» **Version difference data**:

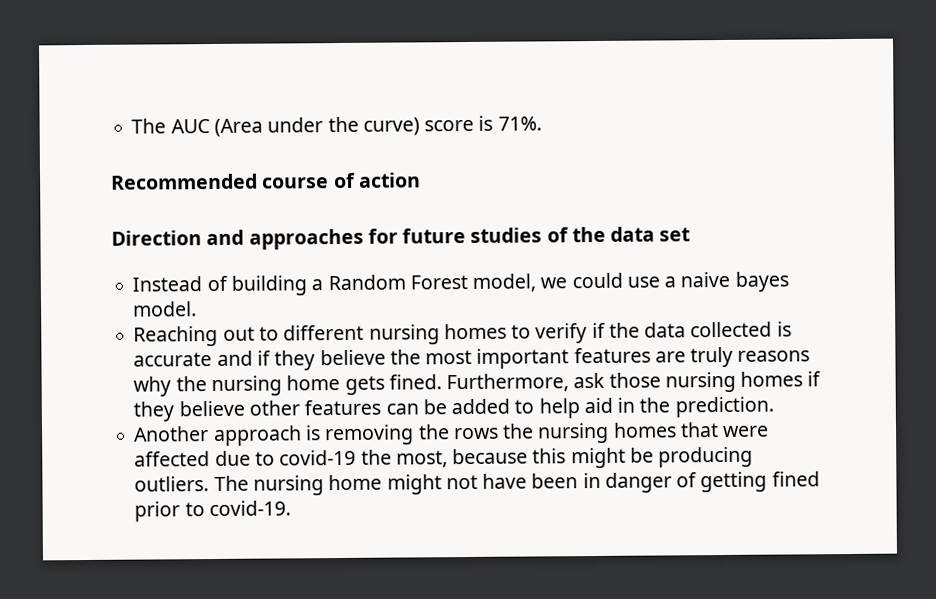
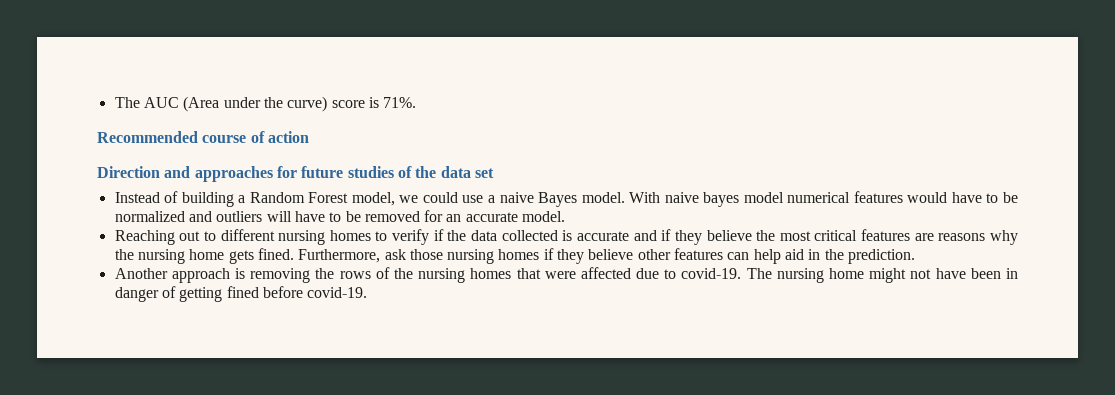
[734,271,789,292] bayes -> [538,191,1018,207] [114,210,518,222] Bayes model. With naive bayes model numerical features would have to be normalized and outliers will have to be removed for an accurate
[476,348,570,369] important -> [814,230,858,241] critical
[690,346,734,368] truly -> (934, 237) none
[422,398,535,415] be added to -> (750, 256) none
(499, 433) none -> [375,267,390,279] of
[279,446,754,469] [134,476,210,492] covid-19 the most, because this might be producing outliers. -> [681,268,742,279] covid-19.
[134,501,205,522] prior to -> [262,286,303,298] before

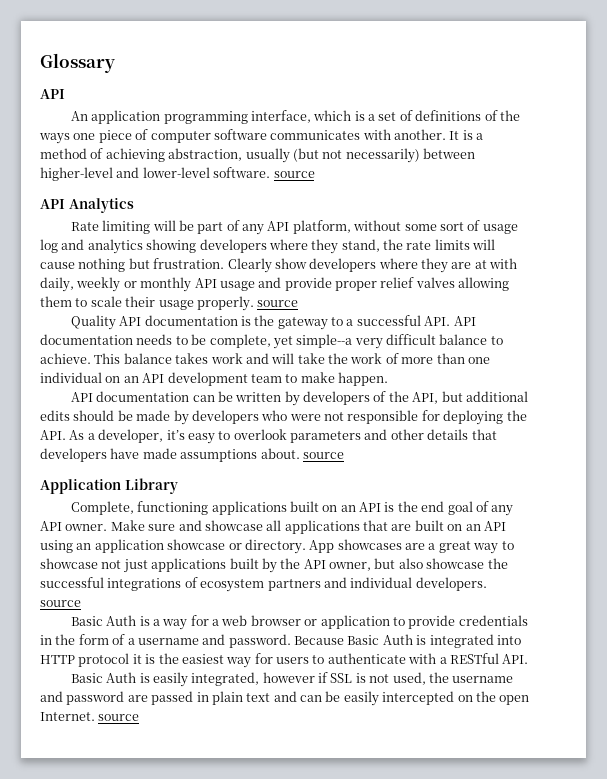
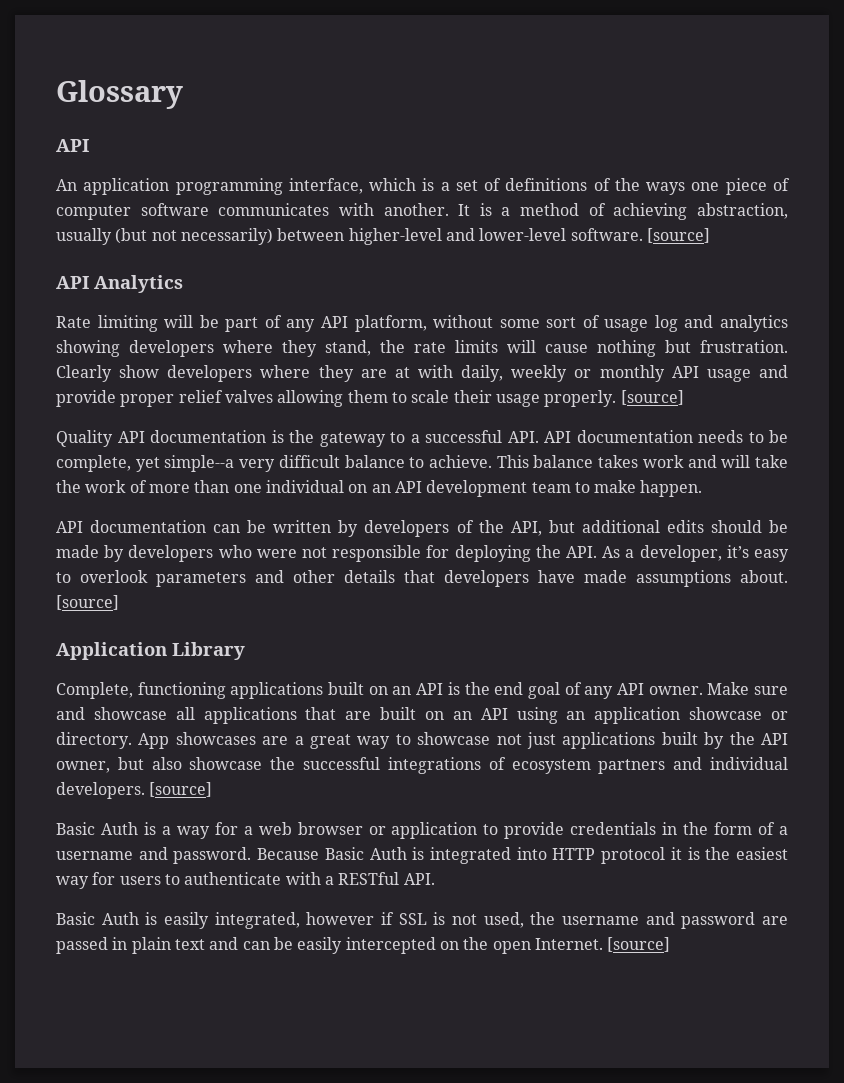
[273,171,315,178] source -> [646,228,710,243] [source]
[257,300,299,307] source -> [620,390,684,405] [source]
[302,452,344,459] source -> [56,595,119,610] [source]
[40,600,81,607] source -> [149,782,213,797] [source]
[98,714,140,721] source -> [607,937,671,952] [source]

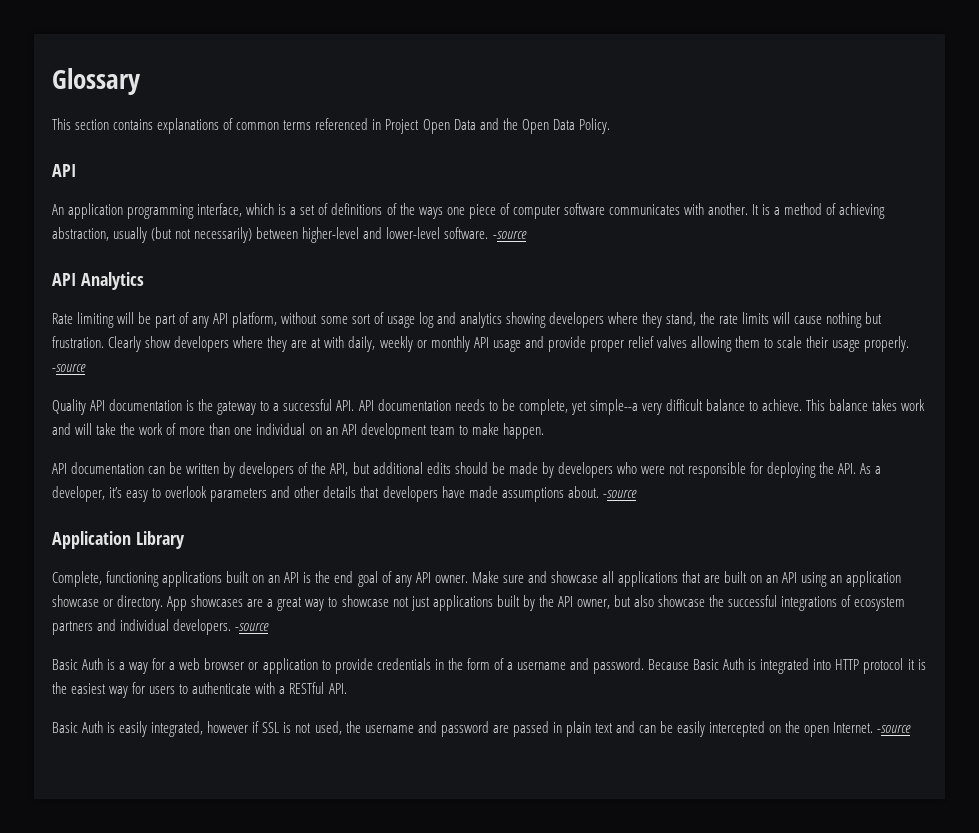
(183, 94) none -> [52,118,610,134] // This section contains explanations of common terms referenced in Project Open Data and the Open Data Policy.
[646,228,710,243] [source] -> [492,231,527,239] -source
[620,390,684,405] [source] -> [52,364,86,372] -source
[56,595,119,610] [source] -> [602,490,637,498] -source
[149,782,213,797] [source] -> [235,623,270,631] -source
[607,937,671,952] [source] -> [877,725,912,733] -source

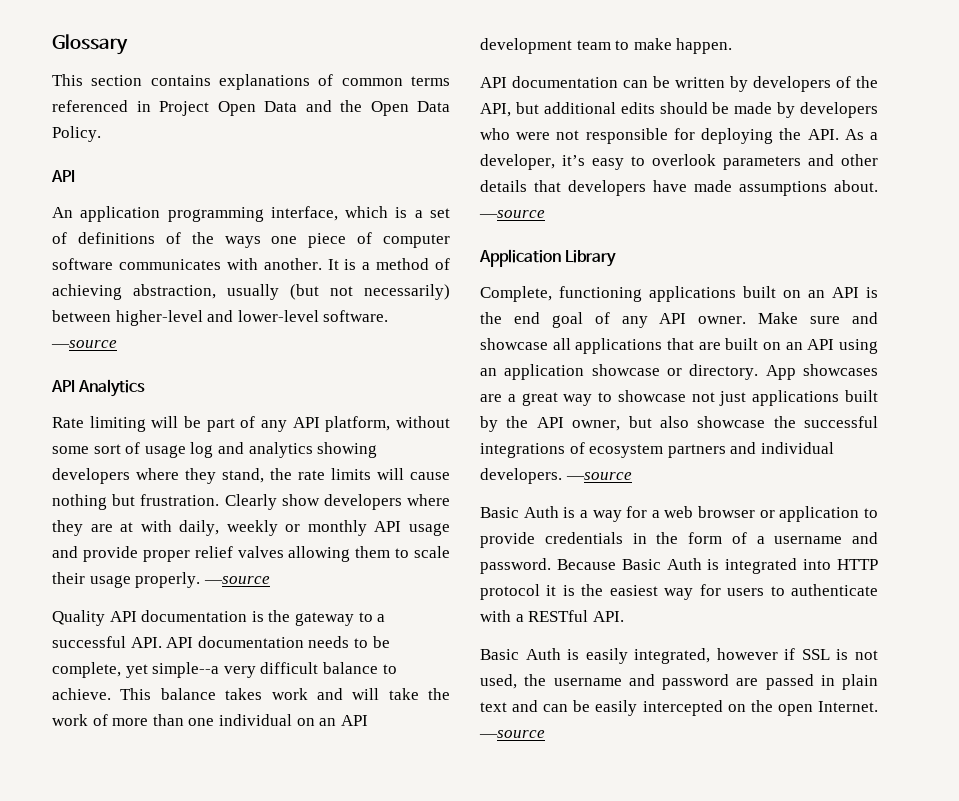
[492,231,527,239] -source -> [51,340,117,348] —source
[52,364,86,372] -source -> [203,576,270,584] —source
[602,490,637,498] -source -> [479,210,545,218] —source
[235,623,270,631] -source -> [565,472,632,480] —source
[877,725,912,733] -source -> [479,730,545,738] —source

» **Goal of the exercise**: After locating the line containing "[98,714,140,721] source ->" in the entries above, return it and every line after it exactly, ending at the line containing "[646,228,710,243] [source] ->", without pictures.

» **Response**:
[98,714,140,721] source -> [607,937,671,952] [source]

(183, 94) none -> [52,118,610,134] // This section contains explanations of common terms referenced in Project Open Data and the Open Data Policy.
[646,228,710,243] [source] -> [492,231,527,239] -source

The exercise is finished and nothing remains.